Only when these things are clear to the soul, the glorious word of Christ, “Father, I pray not for these alone, but for them also which shall believe on Me through their word,” will be well understood. 144 Taken in the current sense, this word has not the least comfort for us; for then the Lord has prayed only for these then living, who had the privilege of personally hearing the apostles, and who were converted by their verbal testimony. We are entirely excluded. But if this petition be taken in the sense indicated above, as tho Christ would say, “I pray not for My apostles alone, but also for them who through their testimony shall believe on Me, now and in all ages and lands and nations,” then it acquires widest scope, and contains a prayer for every child of God called even now and from our own households.

This unique significance of the apostolate is so deeply embedded in the heart of the Kingdom, that when in the Revelation of St. John we get a glimpse of the New Jerusalem, we see that the city has twelve foundations, and on them the names of the twelve apostles of the Lamb—Rev. xxi. 14. Hence their significance is not transient and temporary, but permanent and including the whole Church. And when its warfare shall be ended and the glory of the New Jerusalem shall be revealed, even then, in its heavenly bliss, the Church shall rest upon the very foundation on which it was built here, and therefore bear, engraven on its twelve foundations, the names of the holy apostles of the Lord.

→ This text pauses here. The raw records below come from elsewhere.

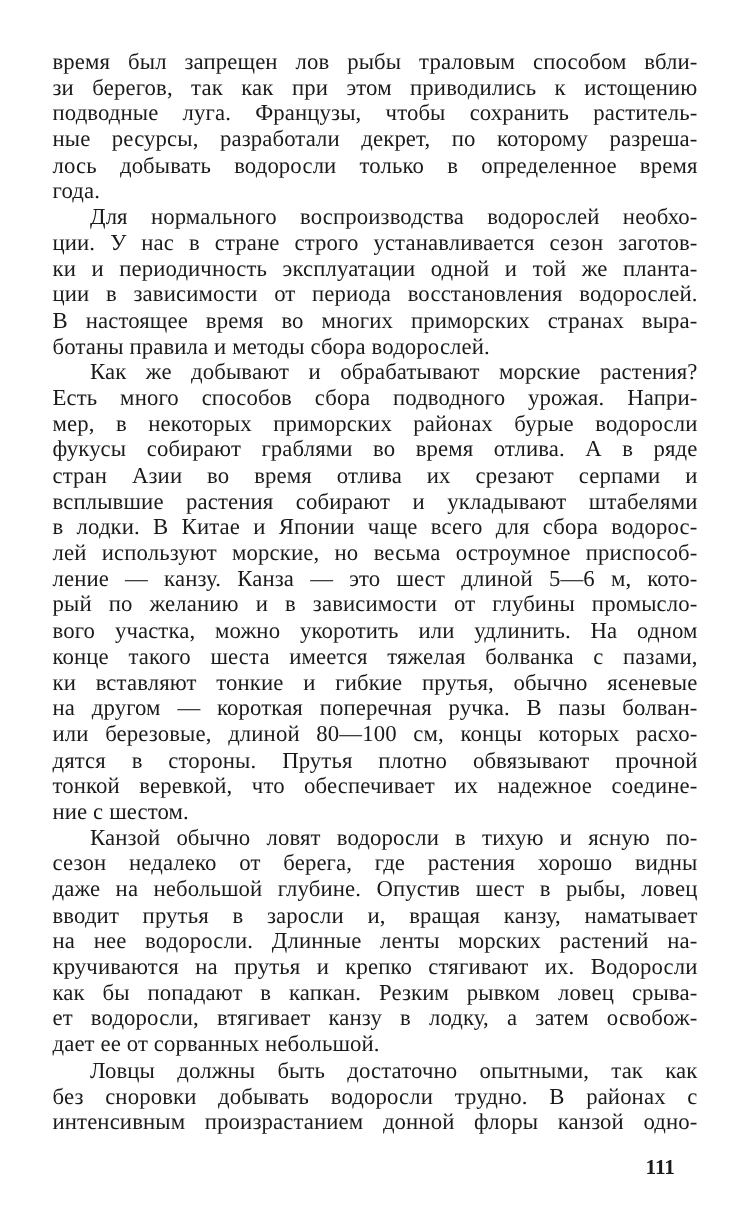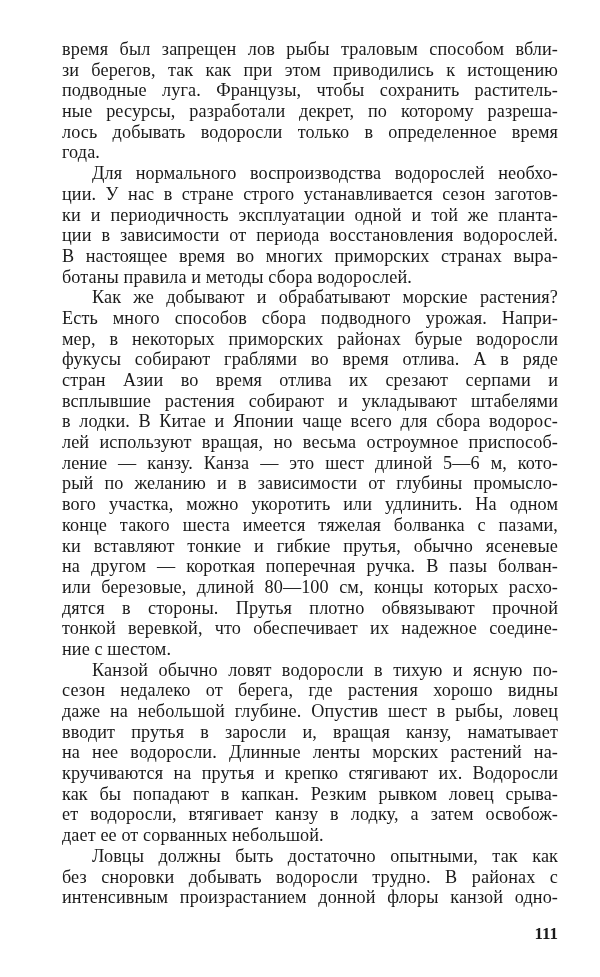--- a/index.html
+++ b/index.html
@@ -21,7 +21,6 @@
     text-align-last: justify;
     letter-spacing: 0.1px;
     font-stretch: condensed;
-    margin-left: 20px;
   }
   .line.last { text-align-last: left; }
   .line.indent { padding-left: 30px; }

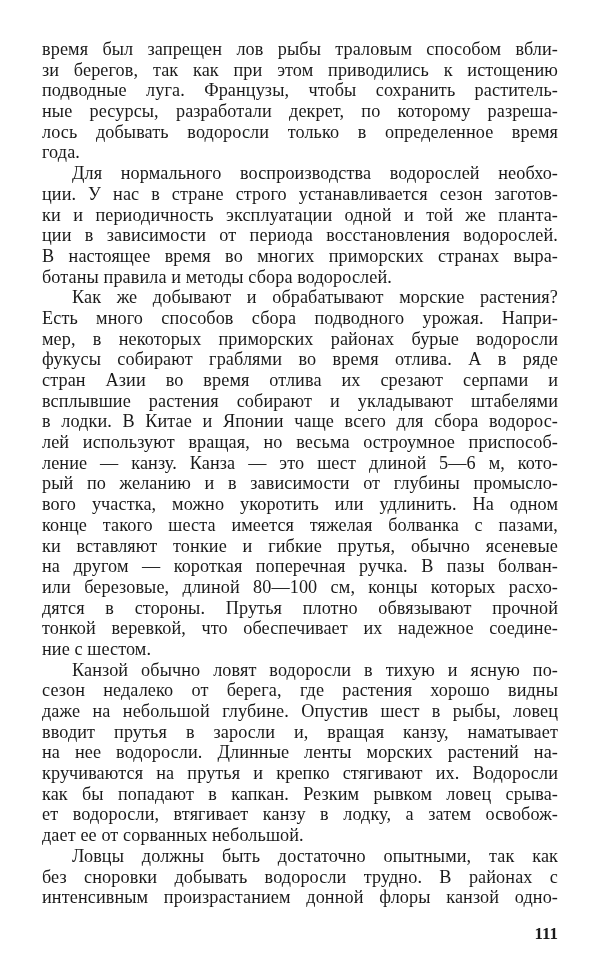--- a/index.html
+++ b/index.html
@@ -62,7 +62,7 @@
     <span class="line">стран  Азии во время  отлива их срезают  серпами и</span>
     <span class="line">всплывшие растения собирают и укладывают штабелями</span>
     <span class="line">в лодки. В Китае и Японии чаще всего для сбора водорос-</span>
-    <span class="line">лей используют вращая, но весьма остроумное приспособ-</span>
+    <span class="line">лей используют морские, но весьма остроумное приспособ-</span>
     <span class="line">ление — канзу. Канза — это шест  длиной 5—6 м, кото-</span>
     <span class="line">рый по желанию и в зависимости от глубины промысло-</span>
     <span class="line">вого участка, можно укоротить или удлинить. На одном</span>

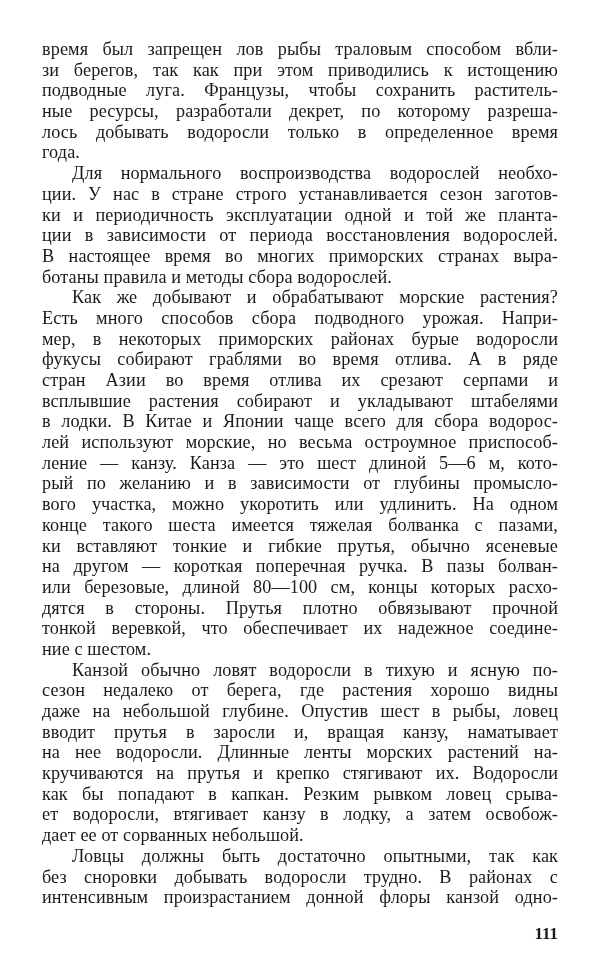--- a/index.html
+++ b/index.html
@@ -25,7 +25,7 @@
   .line.last { text-align-last: left; }
   .line.indent { padding-left: 30px; }
   .page-number {
-    position: absolute; left: 520px; top: 924px; width: 38px;
+    position: absolute; left: 502px; top: 924px; width: 38px;
     text-align: right;
     font-family: "Liberation Serif", "DejaVu Serif", serif;
     font-weight: bold; font-size: 17px; color: #1a1a1a;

The apostle Paul considers the apostolate so glorious and exalted that in his Epistle to the Hebrews he applies the name of Apostle to the Lord Jesus Christ. “Wherefore, holy brethren, partakers of the heavenly calling, consider the Apostle and High Priest of our profession, Christ Jesus.” The meaning is perfectly clear. Properly speaking, it is Christ Himself calling and testifying in His Church. But as the white ray of light divides itself into many colors, so does Christ impart Himself to His twelve apostles, whom He has set as the instruments through whom He has fellowship with His Church. Hence the apostles stand not each by himself, but together they constitute the apostolate, the unity of which is found not in St. Peter nor in St. Paul, but in Christ. If we should wish to comprehend the whole apostolate in one, it must be He in whom is contained the fulness of the twelve—the Apostle and High Priest of our profession, Christ the Lord.

Not until we fully grasp these thoughts and live in them shall we be able to understand the epistles of St. Paul, and appreciate his spiritual conflict to maintain the honor of the apostolate for his divine mission. Especially in his epistles to the Corinthians and 145 Galatians he sustains this conflict bravely and effectually; but in such a way that the Methodist can not have eye or ear for it. He rather feels like deploring the apostle’s zeal, saying: “If Paul had insisted less on his title and more humbly applied himself to the conversion of souls, his memory would have been much more precious.” And from his standpoint he is quite right. If the apostolate has no higher significance than to be the first teachers and ministers of the Church, then there can be no reason why St. Paul should waste his strength contending for a meaningless title.

But the undeniable fact that St. Paul’s energetic contending agrees not with the current opinions of the present time ought to make us oppose the notion that, since his contention does not comport with our opinions, he must be wrong! and acknowledge that the standpoint which we can not occupy without condemning the apostle must be abandoned—the sooner the better. St. Paul must not conform himself to our opinions, but our opinions must be modified or altered according to St. Paul’s.